» Exercise: Everything from the opening line of the records below through the line with "color: #4d7c0f ->" must be duplicated exactly, pictures left out.

» Input material:

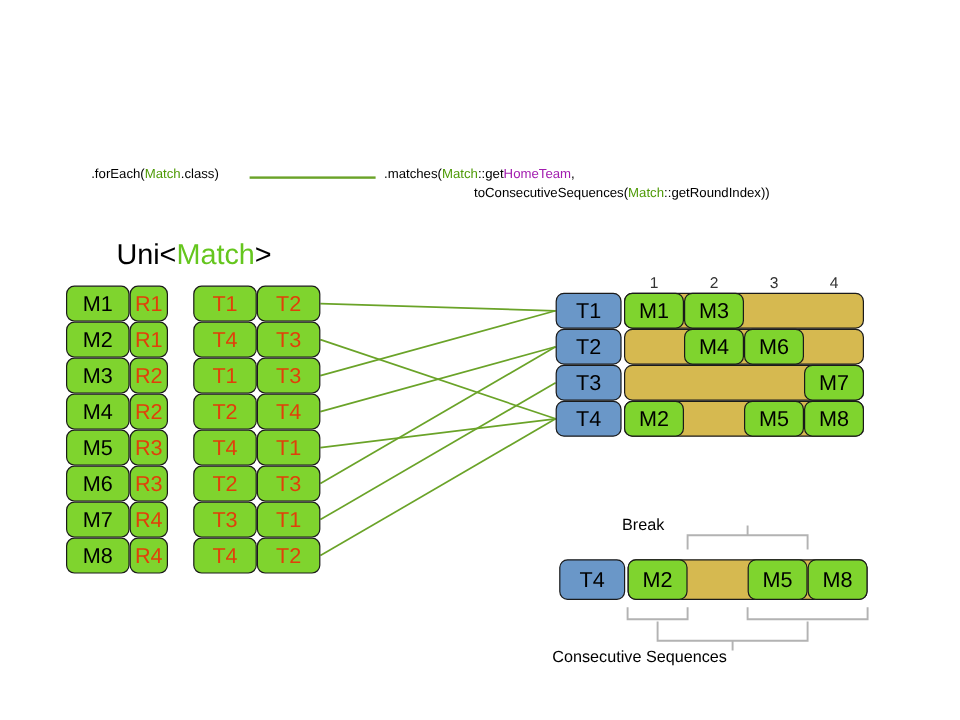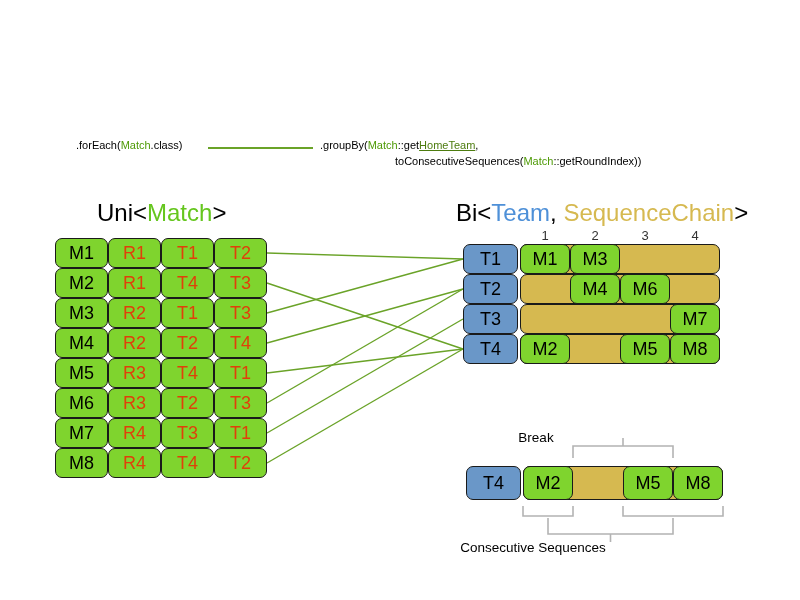".groupBy(" span { text: .groupBy -> .matches }
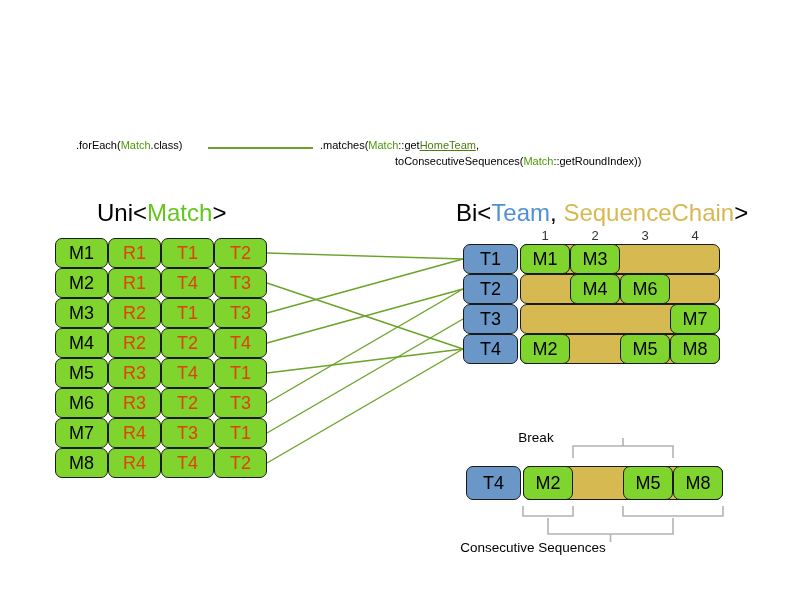"HomeTeam" .kw-blue { color: #4d7c0f -> #a21caf; text-decoration: underline -> none }
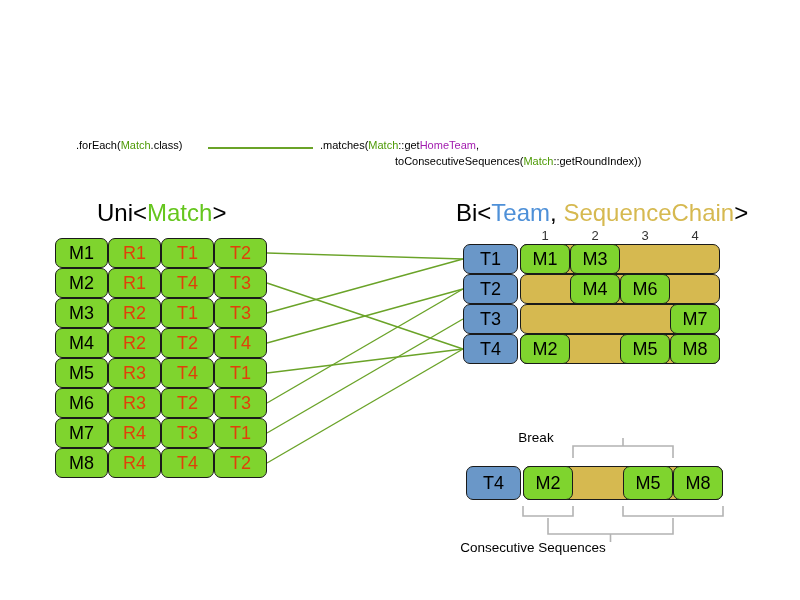"Bi<Team, SequenceChain>" div.typelabel { html: <div><span>Bi&lt;</span><span>Team</span><span>, </span><span>SequenceChain</span><span>&gt;</span></div> -> none }
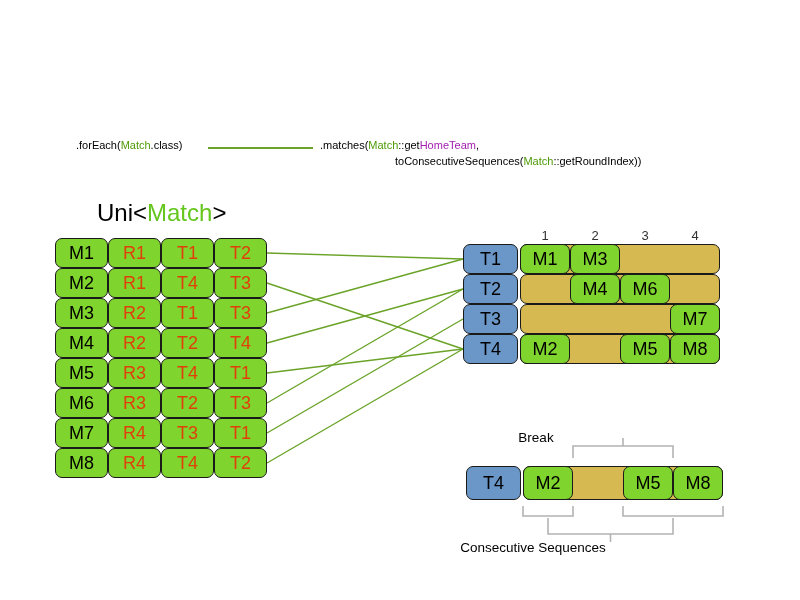"R1" #uni-table .c1 { width: 53px -> 32px }
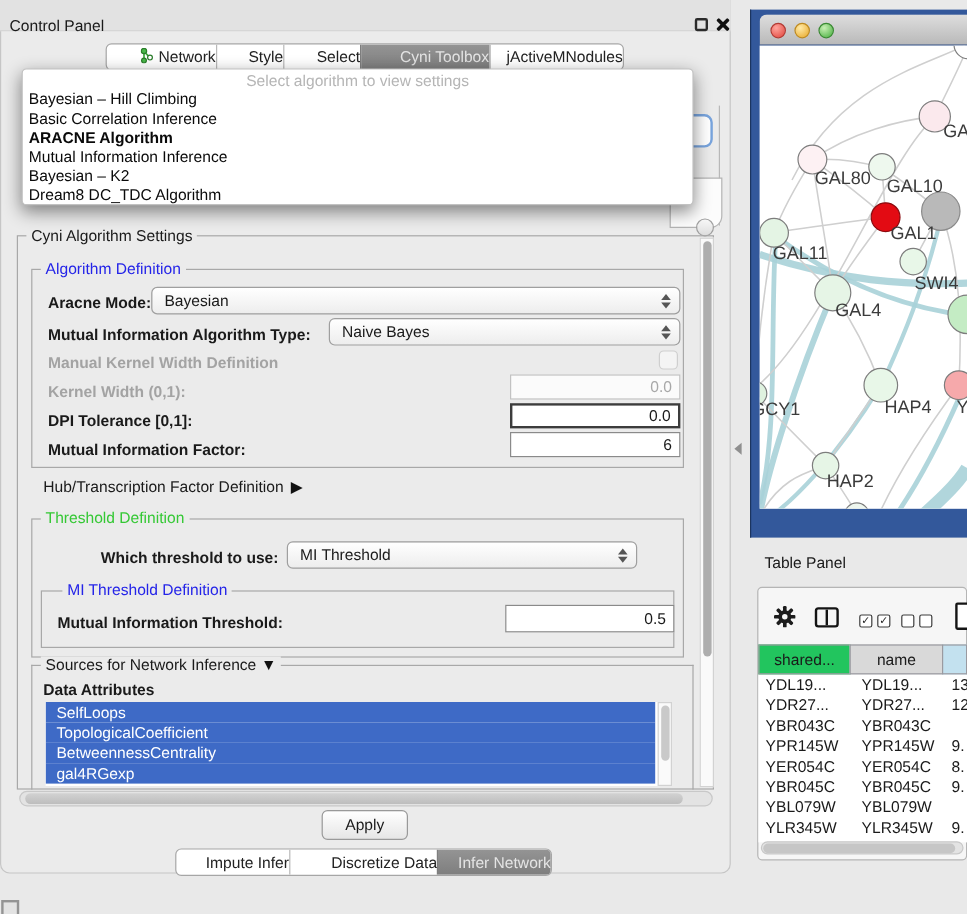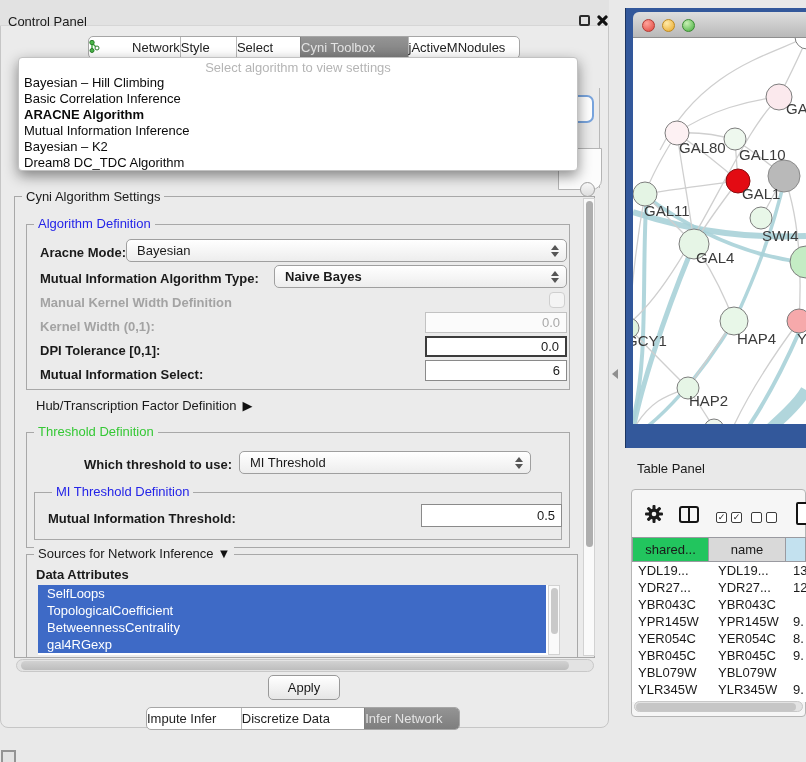"Network" .tab { justify-content: space-between -> flex-end }
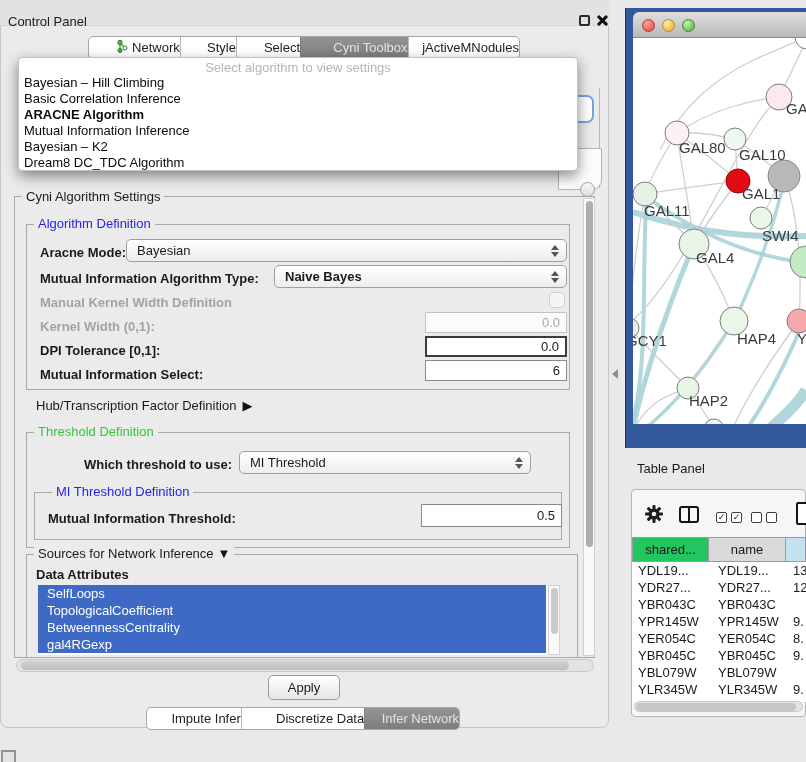"Naive Bayes" div.abs { font-weight: bold -> none }
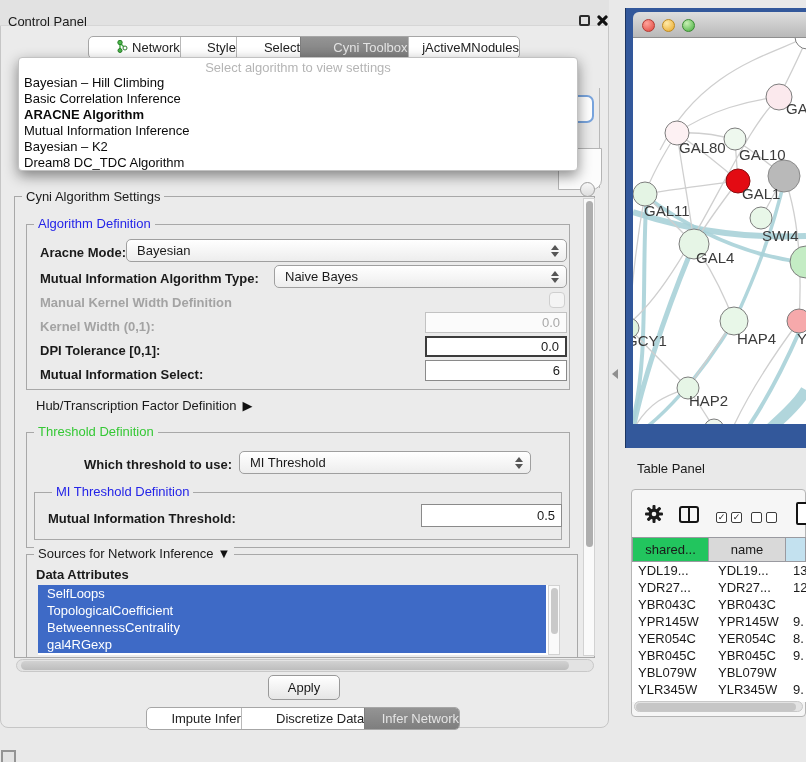"Mutual Information Select:" div.abs { text: Select -> Factor }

» Completed task:
".groupBy(" span { text: .groupBy -> .matches }
"HomeTeam" .kw-blue { color: #4d7c0f -> #a21caf; text-decoration: underline -> none }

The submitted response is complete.